To determine the rankings, IdeaWorks looked at hypothetical bookings for 280 specific dates between June and October 2018. The searches ran throughout the month of March, focusing on capacity controlled seats.

[Photo: Shutterstock]

View Comments (9)

9 Comments

  1. makrom

    May 16, 2018 at 8:37 pm

    So longhaul award availability is between 9 and 100% among the evaluated airlines? With QR, availability is below 1% 🙁

  2. cheltzel

    May 17, 2018 at 4:27 am

    Did they try to find a 2 business award seats on either American or United from a US hub to Europe basically anytime in the schedule?

    From my experience (and I book a lot of award trips) there are few if any. And it has not changed.

  3. bigislanddave

    May 17, 2018 at 5:07 am

    AA has raised the number of miles needed for a flight consistently on the routes I travel. And they only offer low mileage awards on flight pairings only a donkey would choose.

  4. milohoss

    May 17, 2018 at 1:10 pm

    Easier to find? Sure, but requiring crazy amounts of miles? Yep, that too.

  5. CaliforniaSteve

    May 17, 2018 at 3:51 pm

    I use my miles for travel to and from Asia on both the Star Alliance and One World carriers. I’ve found that it’s pretty easy to get saver awards for most dates as long as one is flying economy. However, at 6’1″ tall, I’m not terribly fond of 17+ hour flying times in economy leaving me looking like a pretzel. So I try to get saver rates on business class flights. That’s significantly more difficult unless the routing involves two or more layovers or involves a layover of 12 – 15 hours. I just was able to complete a booking using KrisFlyer miles for late October outbound and early December inbound only because we are extremely flexible with dates and because I think I got lucky on the SQ website.

  6. sdsearch

    May 17, 2018 at 5:37 pm

    This survey is garbage. They obviously use the same standard for all airlines.

    AA makes virtually all its seats available on awards just as Southwest does.

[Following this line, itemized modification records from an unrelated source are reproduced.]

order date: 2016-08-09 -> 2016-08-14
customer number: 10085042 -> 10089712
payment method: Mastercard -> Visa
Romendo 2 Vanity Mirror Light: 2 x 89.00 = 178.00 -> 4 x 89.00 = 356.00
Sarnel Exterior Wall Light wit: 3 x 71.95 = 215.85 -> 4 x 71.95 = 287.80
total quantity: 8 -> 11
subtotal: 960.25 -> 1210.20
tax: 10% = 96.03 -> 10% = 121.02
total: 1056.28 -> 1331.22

    It’s just that AA has instant 2 to 1 or greater difference between “saver” and “anytime” awards, while Southwest has an endless set of award prices between the cheapest and the most expensive. So all these surveys count all Southwest awards, including the most expensive, because they don’t know where to cut it off, while they only count ‘saver’ awards at the legacy airlines.

    Apples and oranges.

  7. shoelessj

    May 19, 2018 at 7:31 am

    Trying to find international AA award travel in BClass is a joke. When available, there are often ridiculous connections with half day layovers or different airport transfers involved. Then if you want to use partner BA you pay some insane user fee ( can be 1000 US on two one way tix). I have been diligently trying to find some ORD Venice options in Business for several months and they do not exist (October travel) I am glad I have mostly WN points which are like gold and United which has been pretty OK on award travel for me.
    I am dumping my AA miles and will not fly them anymore. WN, UA, Delta.

  8. anabolism

    anabolism

    May 19, 2018 at 2:25 pm

    The article is hard to make sense of. and full of seemingly contradictory statements. The methodology of the study/survey is not explained. What does “total award flight availability of 71.4 percent” mean? If it is trying to say that 71.4% of all AA flights have SAAVer award space, that’s hard to believe, but also meaningless, since not everyone is looking for a coach award. If it’s merely saying that 71.4% of AA flights have at least one AAnytime Award, that’s believable but pointless.

  9. am1108

    May 20, 2018 at 1:06 pm

    I think its getting pricer to use miles as well… Too many fees for booking within 60 days and when you are booking in advance there are not many options until you get within 60 days…. Go figure.